Records contained in a dataset -
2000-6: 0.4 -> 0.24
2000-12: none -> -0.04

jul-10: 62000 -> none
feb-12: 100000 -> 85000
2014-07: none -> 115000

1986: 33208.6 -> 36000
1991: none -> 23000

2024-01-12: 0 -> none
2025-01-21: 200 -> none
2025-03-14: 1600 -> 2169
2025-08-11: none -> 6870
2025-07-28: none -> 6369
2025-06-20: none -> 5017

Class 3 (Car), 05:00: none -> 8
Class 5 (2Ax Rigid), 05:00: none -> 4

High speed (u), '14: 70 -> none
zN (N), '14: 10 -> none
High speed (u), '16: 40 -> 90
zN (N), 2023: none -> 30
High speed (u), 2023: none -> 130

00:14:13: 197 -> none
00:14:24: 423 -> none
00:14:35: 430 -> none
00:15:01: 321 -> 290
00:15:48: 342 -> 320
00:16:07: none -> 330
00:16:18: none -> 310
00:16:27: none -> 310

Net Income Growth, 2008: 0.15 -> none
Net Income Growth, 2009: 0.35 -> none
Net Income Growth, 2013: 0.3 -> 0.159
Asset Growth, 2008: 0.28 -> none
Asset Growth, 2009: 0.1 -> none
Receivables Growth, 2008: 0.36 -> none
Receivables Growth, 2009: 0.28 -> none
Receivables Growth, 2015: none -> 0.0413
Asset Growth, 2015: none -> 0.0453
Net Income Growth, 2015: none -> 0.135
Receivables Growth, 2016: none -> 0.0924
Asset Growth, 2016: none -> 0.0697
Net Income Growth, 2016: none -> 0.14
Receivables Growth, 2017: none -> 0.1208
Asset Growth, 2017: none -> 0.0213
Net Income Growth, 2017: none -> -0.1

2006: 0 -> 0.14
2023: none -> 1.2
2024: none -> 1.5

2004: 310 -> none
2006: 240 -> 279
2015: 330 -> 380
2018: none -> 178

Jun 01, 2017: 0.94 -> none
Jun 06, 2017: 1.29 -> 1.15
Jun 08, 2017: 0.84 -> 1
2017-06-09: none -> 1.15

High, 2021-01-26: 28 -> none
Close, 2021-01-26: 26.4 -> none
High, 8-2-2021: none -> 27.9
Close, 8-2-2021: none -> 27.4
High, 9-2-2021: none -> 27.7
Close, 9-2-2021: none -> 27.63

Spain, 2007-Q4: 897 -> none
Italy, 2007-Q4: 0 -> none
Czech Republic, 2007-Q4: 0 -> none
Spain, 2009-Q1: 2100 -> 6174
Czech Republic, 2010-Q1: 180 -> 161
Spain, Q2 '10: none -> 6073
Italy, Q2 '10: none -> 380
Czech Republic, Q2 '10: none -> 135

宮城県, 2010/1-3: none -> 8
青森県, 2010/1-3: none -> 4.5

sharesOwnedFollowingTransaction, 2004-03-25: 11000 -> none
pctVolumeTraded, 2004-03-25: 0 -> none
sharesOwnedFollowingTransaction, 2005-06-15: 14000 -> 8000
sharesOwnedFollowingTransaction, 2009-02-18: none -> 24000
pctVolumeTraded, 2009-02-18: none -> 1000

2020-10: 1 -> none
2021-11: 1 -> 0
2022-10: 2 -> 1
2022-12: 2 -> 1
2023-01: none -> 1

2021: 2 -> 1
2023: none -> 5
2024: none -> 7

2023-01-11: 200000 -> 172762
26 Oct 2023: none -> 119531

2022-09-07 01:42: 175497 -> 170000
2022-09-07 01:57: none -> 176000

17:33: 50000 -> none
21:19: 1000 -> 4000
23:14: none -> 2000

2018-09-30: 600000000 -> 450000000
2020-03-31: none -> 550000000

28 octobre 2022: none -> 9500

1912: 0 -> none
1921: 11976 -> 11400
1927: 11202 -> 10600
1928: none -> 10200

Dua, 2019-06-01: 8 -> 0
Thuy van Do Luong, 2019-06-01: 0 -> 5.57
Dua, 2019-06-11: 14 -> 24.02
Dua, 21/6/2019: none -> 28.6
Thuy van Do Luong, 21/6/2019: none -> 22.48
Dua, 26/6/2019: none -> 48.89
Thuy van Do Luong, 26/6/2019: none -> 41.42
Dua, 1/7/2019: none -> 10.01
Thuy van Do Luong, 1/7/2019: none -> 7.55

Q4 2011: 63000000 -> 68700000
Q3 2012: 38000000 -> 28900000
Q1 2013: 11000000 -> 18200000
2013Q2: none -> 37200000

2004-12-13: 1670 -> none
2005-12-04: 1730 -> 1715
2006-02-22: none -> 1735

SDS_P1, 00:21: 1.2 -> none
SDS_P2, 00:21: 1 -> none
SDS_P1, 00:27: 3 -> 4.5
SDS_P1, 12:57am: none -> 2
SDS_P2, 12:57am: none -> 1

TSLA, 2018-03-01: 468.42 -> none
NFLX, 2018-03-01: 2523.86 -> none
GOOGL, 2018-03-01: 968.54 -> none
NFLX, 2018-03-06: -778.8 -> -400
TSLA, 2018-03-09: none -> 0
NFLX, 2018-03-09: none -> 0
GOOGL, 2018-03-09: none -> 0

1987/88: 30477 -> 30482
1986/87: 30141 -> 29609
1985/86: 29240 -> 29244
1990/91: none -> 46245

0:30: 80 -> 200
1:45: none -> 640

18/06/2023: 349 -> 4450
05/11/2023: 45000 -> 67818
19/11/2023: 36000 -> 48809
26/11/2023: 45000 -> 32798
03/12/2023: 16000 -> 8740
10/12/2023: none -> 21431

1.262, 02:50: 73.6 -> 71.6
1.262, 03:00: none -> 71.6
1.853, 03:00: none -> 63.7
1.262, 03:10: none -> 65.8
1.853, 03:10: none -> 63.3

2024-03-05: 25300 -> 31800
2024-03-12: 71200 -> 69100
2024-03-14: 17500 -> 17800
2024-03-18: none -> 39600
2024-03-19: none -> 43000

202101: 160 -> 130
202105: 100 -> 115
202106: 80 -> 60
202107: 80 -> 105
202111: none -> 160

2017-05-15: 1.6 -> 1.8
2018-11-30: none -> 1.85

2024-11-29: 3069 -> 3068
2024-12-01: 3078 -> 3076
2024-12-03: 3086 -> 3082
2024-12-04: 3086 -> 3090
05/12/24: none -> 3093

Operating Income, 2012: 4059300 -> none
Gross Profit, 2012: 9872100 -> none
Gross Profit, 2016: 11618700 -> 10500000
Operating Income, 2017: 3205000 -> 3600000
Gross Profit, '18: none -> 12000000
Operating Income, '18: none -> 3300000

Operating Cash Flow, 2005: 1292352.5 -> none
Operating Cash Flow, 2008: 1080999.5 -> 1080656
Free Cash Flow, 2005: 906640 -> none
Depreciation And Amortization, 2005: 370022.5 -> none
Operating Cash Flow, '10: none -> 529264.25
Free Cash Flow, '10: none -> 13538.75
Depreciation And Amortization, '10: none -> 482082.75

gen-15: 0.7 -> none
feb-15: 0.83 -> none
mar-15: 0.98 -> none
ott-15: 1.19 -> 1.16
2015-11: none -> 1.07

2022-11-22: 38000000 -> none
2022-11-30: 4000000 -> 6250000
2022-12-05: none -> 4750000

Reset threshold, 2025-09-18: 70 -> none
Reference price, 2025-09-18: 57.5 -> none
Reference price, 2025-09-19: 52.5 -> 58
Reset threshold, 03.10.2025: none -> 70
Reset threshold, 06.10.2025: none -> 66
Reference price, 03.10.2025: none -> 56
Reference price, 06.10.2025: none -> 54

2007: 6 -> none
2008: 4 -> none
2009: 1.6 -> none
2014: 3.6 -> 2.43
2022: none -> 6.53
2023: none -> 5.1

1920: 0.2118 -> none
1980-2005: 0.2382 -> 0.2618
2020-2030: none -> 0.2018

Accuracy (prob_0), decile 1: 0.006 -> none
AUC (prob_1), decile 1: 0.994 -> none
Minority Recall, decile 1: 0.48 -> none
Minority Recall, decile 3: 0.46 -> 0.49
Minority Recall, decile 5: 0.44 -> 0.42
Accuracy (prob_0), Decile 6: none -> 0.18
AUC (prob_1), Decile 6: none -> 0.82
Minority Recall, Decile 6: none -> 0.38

INSTRUCTIONS TO FOLLOW -
Return a word-for-word copy of the lines above from the one holding "17:33: 50000 -> none" through the one holding "Operating Cash Flow, 2008: 1080999.5", with both of them included and nothing besides.

EXERCISE OUTPUT -
17:33: 50000 -> none
21:19: 1000 -> 4000
23:14: none -> 2000

2018-09-30: 600000000 -> 450000000
2020-03-31: none -> 550000000

28 octobre 2022: none -> 9500

1912: 0 -> none
1921: 11976 -> 11400
1927: 11202 -> 10600
1928: none -> 10200

Dua, 2019-06-01: 8 -> 0
Thuy van Do Luong, 2019-06-01: 0 -> 5.57
Dua, 2019-06-11: 14 -> 24.02
Dua, 21/6/2019: none -> 28.6
Thuy van Do Luong, 21/6/2019: none -> 22.48
Dua, 26/6/2019: none -> 48.89
Thuy van Do Luong, 26/6/2019: none -> 41.42
Dua, 1/7/2019: none -> 10.01
Thuy van Do Luong, 1/7/2019: none -> 7.55

Q4 2011: 63000000 -> 68700000
Q3 2012: 38000000 -> 28900000
Q1 2013: 11000000 -> 18200000
2013Q2: none -> 37200000

2004-12-13: 1670 -> none
2005-12-04: 1730 -> 1715
2006-02-22: none -> 1735

SDS_P1, 00:21: 1.2 -> none
SDS_P2, 00:21: 1 -> none
SDS_P1, 00:27: 3 -> 4.5
SDS_P1, 12:57am: none -> 2
SDS_P2, 12:57am: none -> 1

TSLA, 2018-03-01: 468.42 -> none
NFLX, 2018-03-01: 2523.86 -> none
GOOGL, 2018-03-01: 968.54 -> none
NFLX, 2018-03-06: -778.8 -> -400
TSLA, 2018-03-09: none -> 0
NFLX, 2018-03-09: none -> 0
GOOGL, 2018-03-09: none -> 0

1987/88: 30477 -> 30482
1986/87: 30141 -> 29609
1985/86: 29240 -> 29244
1990/91: none -> 46245

0:30: 80 -> 200
1:45: none -> 640

18/06/2023: 349 -> 4450
05/11/2023: 45000 -> 67818
19/11/2023: 36000 -> 48809
26/11/2023: 45000 -> 32798
03/12/2023: 16000 -> 8740
10/12/2023: none -> 21431

1.262, 02:50: 73.6 -> 71.6
1.262, 03:00: none -> 71.6
1.853, 03:00: none -> 63.7
1.262, 03:10: none -> 65.8
1.853, 03:10: none -> 63.3

2024-03-05: 25300 -> 31800
2024-03-12: 71200 -> 69100
2024-03-14: 17500 -> 17800
2024-03-18: none -> 39600
2024-03-19: none -> 43000

202101: 160 -> 130
202105: 100 -> 115
202106: 80 -> 60
202107: 80 -> 105
202111: none -> 160

2017-05-15: 1.6 -> 1.8
2018-11-30: none -> 1.85

2024-11-29: 3069 -> 3068
2024-12-01: 3078 -> 3076
2024-12-03: 3086 -> 3082
2024-12-04: 3086 -> 3090
05/12/24: none -> 3093

Operating Income, 2012: 4059300 -> none
Gross Profit, 2012: 9872100 -> none
Gross Profit, 2016: 11618700 -> 10500000
Operating Income, 2017: 3205000 -> 3600000
Gross Profit, '18: none -> 12000000
Operating Income, '18: none -> 3300000

Operating Cash Flow, 2005: 1292352.5 -> none
Operating Cash Flow, 2008: 1080999.5 -> 1080656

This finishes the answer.